EXERCISE
Look through the listing below and write out exactly the lines from the line with "[91,358,148,377] Import ->" to the line with "(582, 693) none -> [65,557,110,572] // Usage", both included, and no others.

■ ■ ■ ■ ■ ■ ■

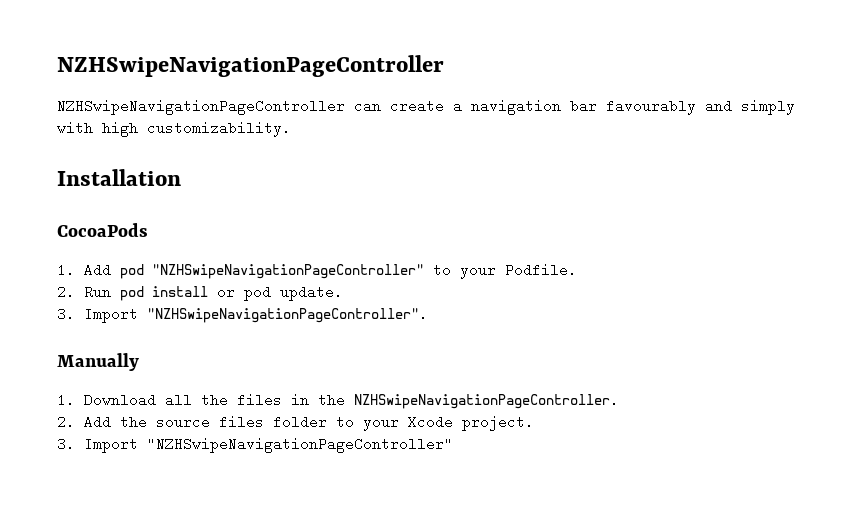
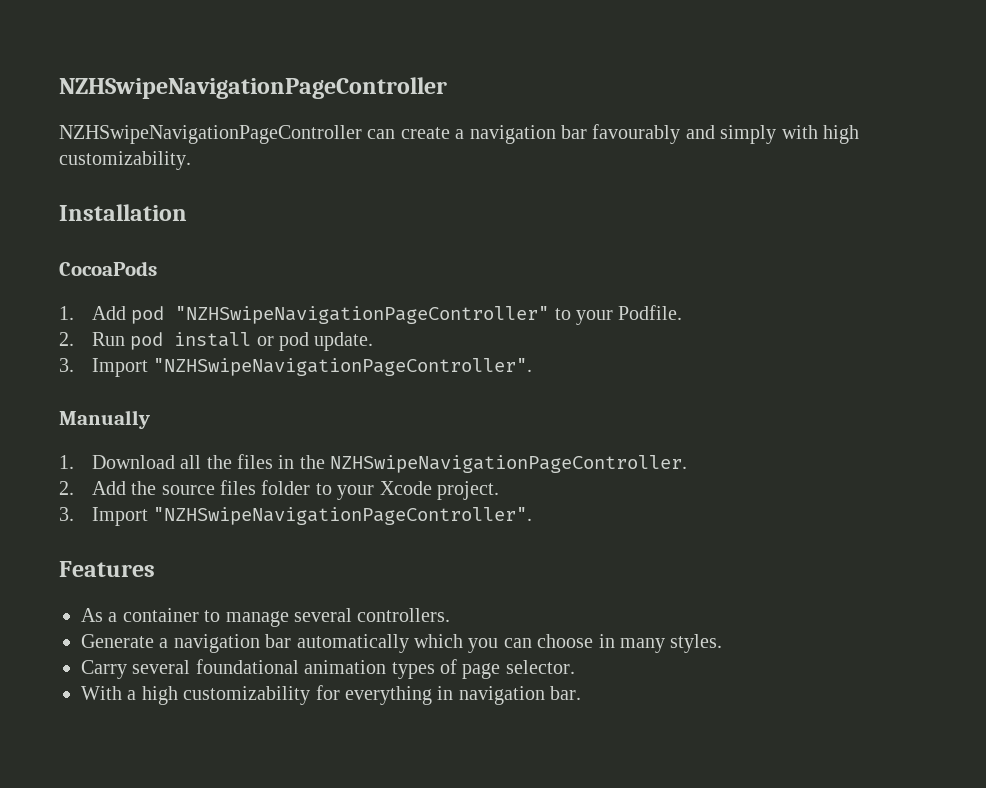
[146,437,453,453] "NZHSwipeNavigationPageController" -> [153,507,533,525] [59,561,155,577] [81,608,451,627] [81,634,723,653] [81,659,575,679] [81,685,582,705] "NZHSwipeNavigationPageController". // Features // As a container to manage several controllers. // Generate a navigation bar automatically which you can choose in many styles. // Carry several foundational animation types of page selector. // With a high customizability for everything in navigation bar.

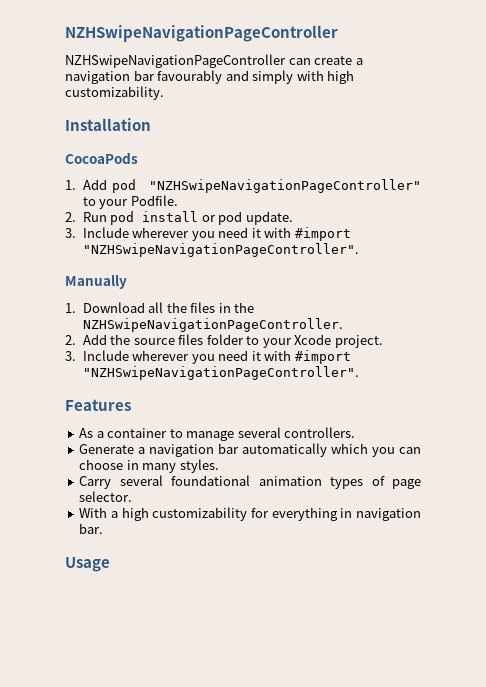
[91,358,148,377] Import -> [82,227,351,241] Include wherever you need it with #import
[91,507,148,526] Import -> [82,350,351,364] Include wherever you need it with #import
(582, 693) none -> [65,557,110,572] // Usage

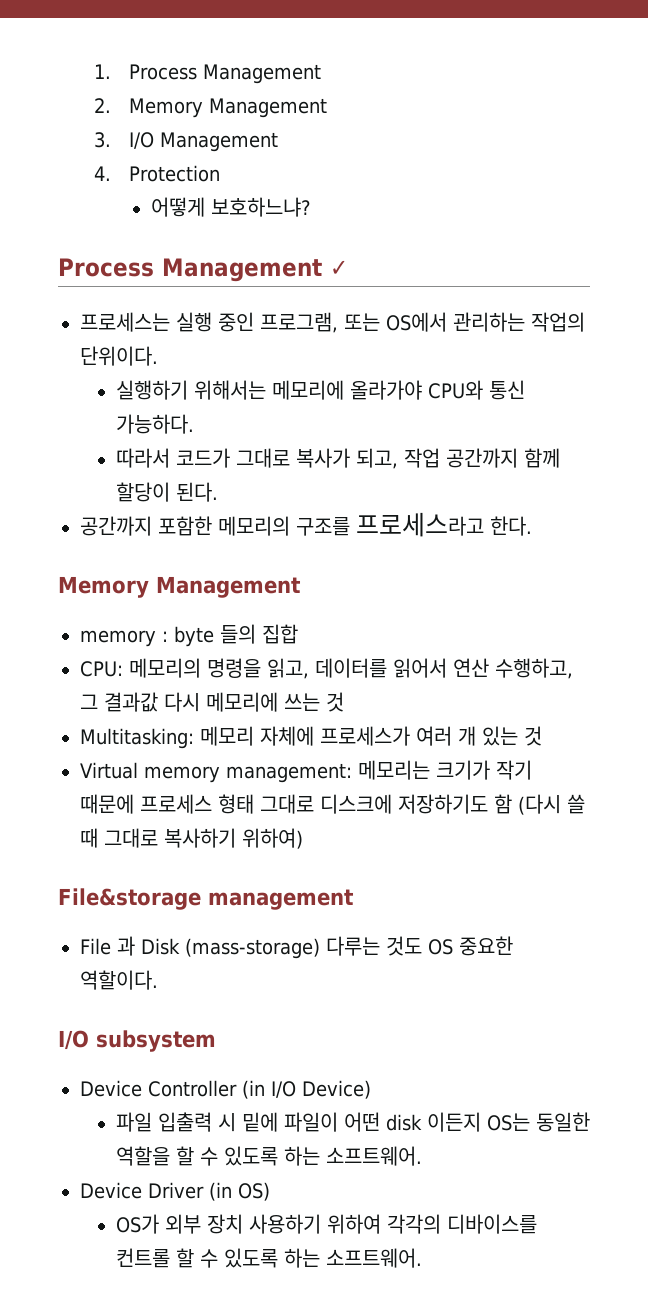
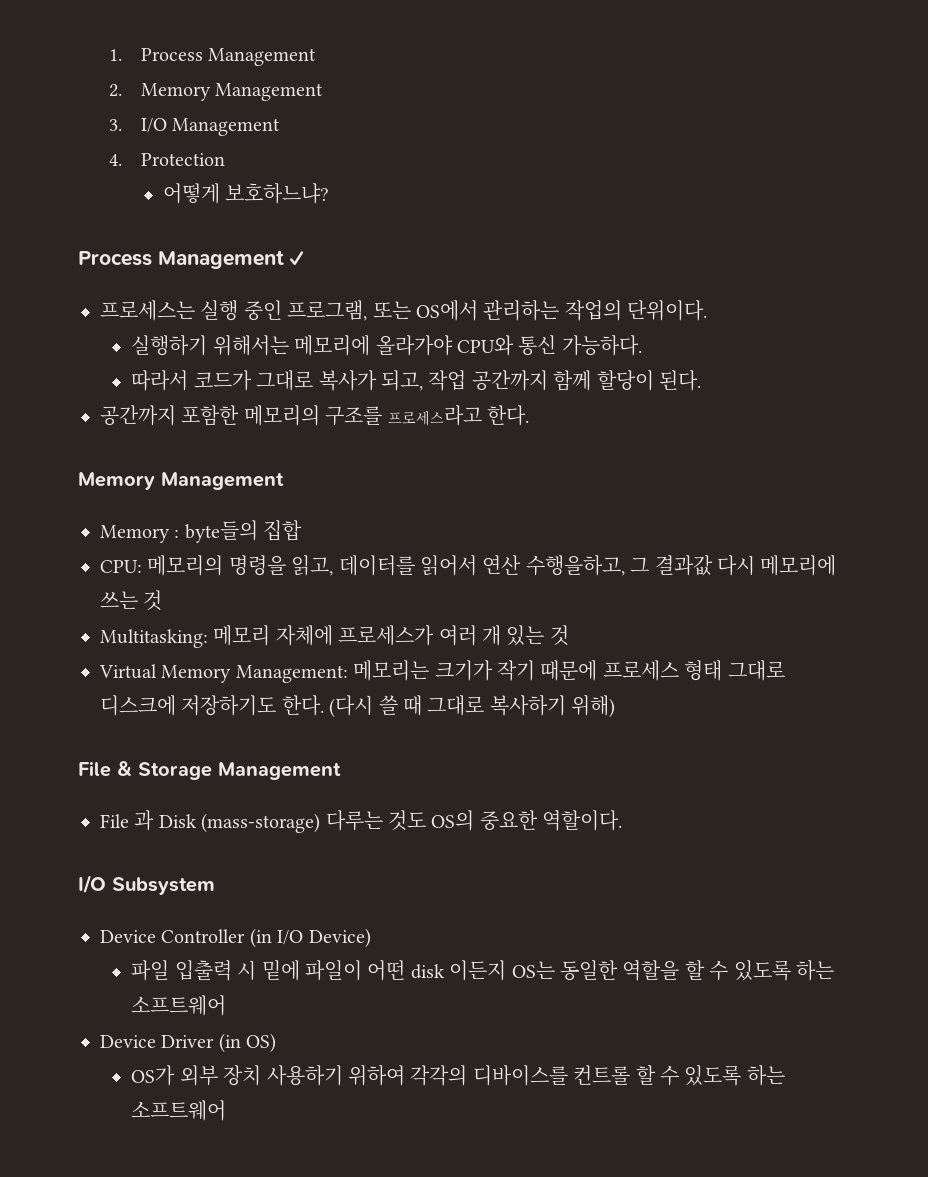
[80,624,256,647] memory : byte 들의 -> [100,520,258,543] Memory : byte들의
[495,658,573,679] 수행하고, -> [525,555,625,576] 수행을하고,
[144,763,352,783] memory management: -> [161,665,348,683] Memory Management:
[494,794,512,814] 함 -> [281,695,324,716] 한다.
[242,828,303,849] [58,888,354,910] 위하여) // File&storage management -> [571,695,616,718] [78,761,341,780] 위해) // File & Storage Management
[427,939,453,955] OS -> [431,810,475,831] OS의
[96,1030,216,1052] subsystem -> [112,877,215,895] Subsystem
[325,1146,422,1166] 소프트웨어. -> [131,995,227,1016] 소프트웨어
[325,1248,422,1268] 소프트웨어. -> [131,1100,227,1121] 소프트웨어

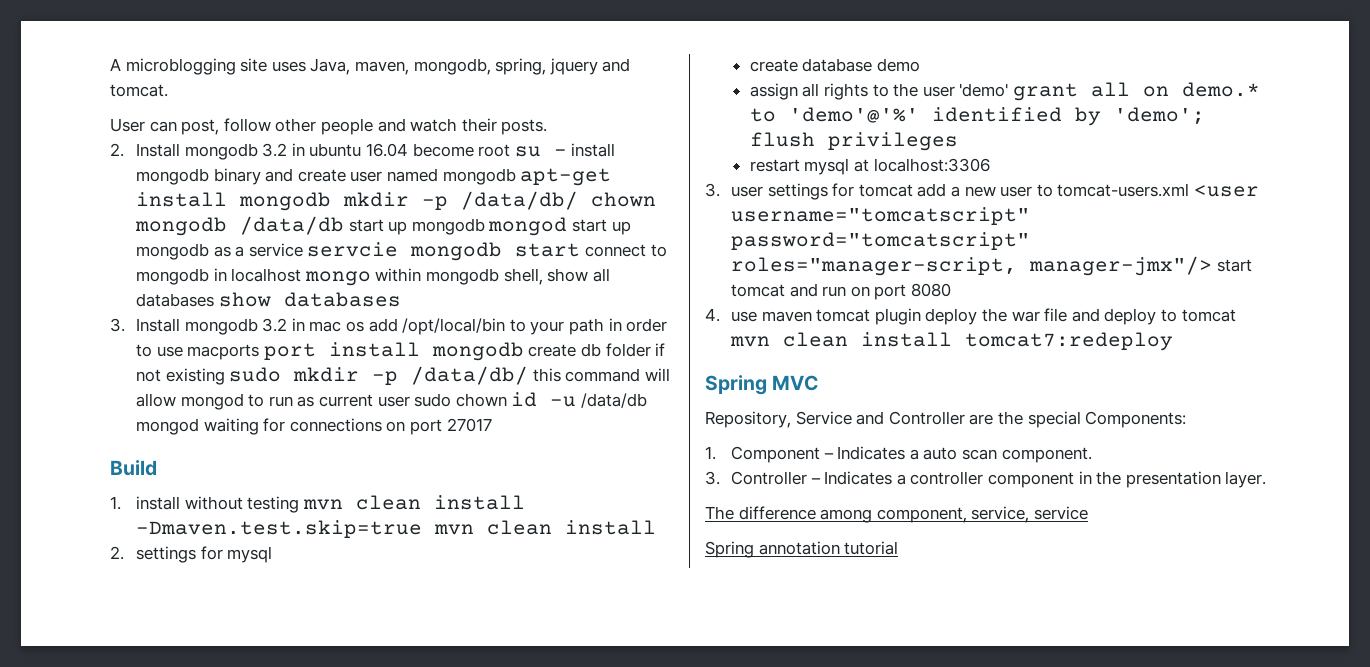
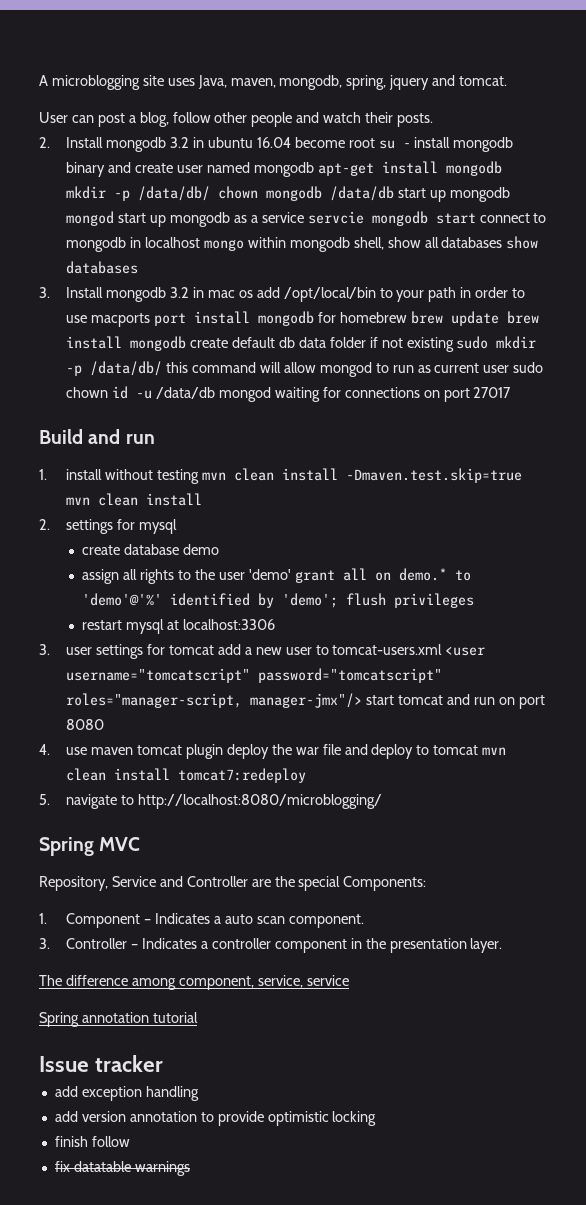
[181,119,220,135] post, -> [97,112,169,127] post a blog,
[528,343,602,357] create db -> [317,311,539,326] [66,336,326,351] for homebrew brew update brew install mongodb create default db data
(157, 468) none -> [88,429,155,444] and run
(1174, 341) none -> [39,794,383,809] // 5. navigate to http://localhost:8080/microblogging/
(899, 548) none -> [39,1055,164,1072] [54,1086,199,1101] [54,1111,377,1126] [54,1136,130,1147] [54,1161,190,1176] // Issue tracker // add exception handling // add version annotation to provide optimistic locking // finish follow // fix datatable warnings

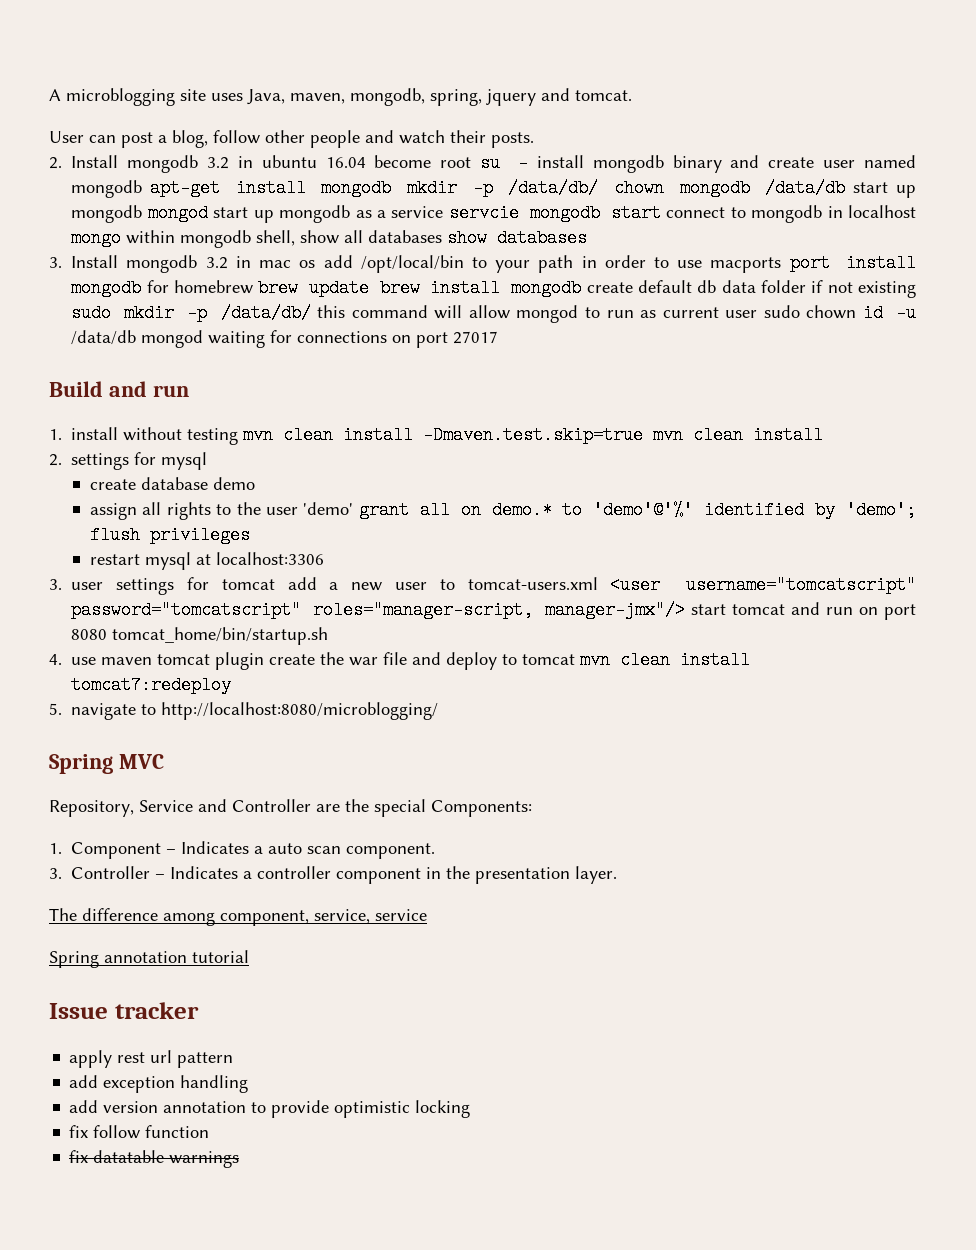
(105, 724) none -> [112,627,329,645] tomcat_home/bin/startup.sh
[226,744,269,759] deploy -> [269,654,316,665] create
(164, 1063) none -> [69,1050,234,1068] // apply rest url pattern
[54,1136,130,1147] finish follow -> [69,1125,210,1139] fix follow function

■ ■ ■ ■ ■ ■ ■

FINISHED TASK
[91,358,148,377] Import -> [82,227,351,241] Include wherever you need it with #import
[91,507,148,526] Import -> [82,350,351,364] Include wherever you need it with #import
(582, 693) none -> [65,557,110,572] // Usage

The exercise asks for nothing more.